Second, I LOVE David Tennant and Michael Sheen. LOVE THEM. Probably more than is reasonably necessary, given when I mention "my favorite actor," my family and friends know exactly who I'm talking about (It's David, btw).
I'm also sort of new to the fandom on Tumblr, and I've become baffled by some of the comments I've seen about David and Michael and their friendship. I think it's adorable and lovely that they seem to have such a special bond after filming Good Omens, a bond that continues and has included their partners (partly out of necessity while filming Staged, but I think that only helped cement their friendships even further).
But what truly baffles me is the picking apart of every image that features David and Michael, especially when Anna and Georgia are included and when they aren't.

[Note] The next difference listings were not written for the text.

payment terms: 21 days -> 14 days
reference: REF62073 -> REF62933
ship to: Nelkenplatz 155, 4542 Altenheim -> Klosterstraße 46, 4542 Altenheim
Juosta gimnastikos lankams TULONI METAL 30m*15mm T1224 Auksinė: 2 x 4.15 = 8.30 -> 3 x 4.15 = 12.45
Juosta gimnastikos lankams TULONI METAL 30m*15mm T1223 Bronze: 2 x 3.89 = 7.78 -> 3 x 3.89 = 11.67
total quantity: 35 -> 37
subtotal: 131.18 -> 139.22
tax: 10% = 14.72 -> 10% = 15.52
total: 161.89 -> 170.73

I've seen fans wondering where Anna and Georgia are if they're not in the image with their partners (and what that could mean for their relationships with Michael and David), speculations on whether or not the women have been photoshopped in when they are in the pictures, cruel comments about Anna (especially) and Georgia (sometimes) about their age or their acting choices or their relationships with their partners or with each other (especially when they're being silly on Instagram) or . . .

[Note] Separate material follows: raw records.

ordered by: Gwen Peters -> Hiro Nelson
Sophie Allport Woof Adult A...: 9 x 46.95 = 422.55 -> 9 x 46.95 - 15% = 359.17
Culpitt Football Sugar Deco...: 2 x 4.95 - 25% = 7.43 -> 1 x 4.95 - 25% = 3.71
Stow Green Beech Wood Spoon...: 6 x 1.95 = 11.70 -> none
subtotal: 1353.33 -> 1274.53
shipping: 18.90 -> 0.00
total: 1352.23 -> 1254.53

Anyway, as someone with a spouse who works in a very busy, very public (in our city) profession and who is well respected in that profession, I feel for Anna and Georgia. It's as though there is this obsession or even downright desperation to make everything about how Michael and David feel about each other, to push Anna and Georgia out of the picture, literally and figuratively, forgetting there are families involved. As if Michael and David really are Aziraphale and Crowley and really feel for each other like Aziraphale and Crowley feel for each other. And who knows? Maybe they do?
But we don't truly know what goes on behind closed doors, and the comments and speculations are cruel towards Anna and Georgia, who have real life relationships with Michael and David.
They're all human. Celebrities, yes, but even celebrities deserve to have some privacy outside their jobs. And that's what Aziraphale and Crowley are at the end of the day. A job for Michael and David. A very enjoyable one, based on their interviews with each other, but afterwards, they have homes and families and lives outside the work.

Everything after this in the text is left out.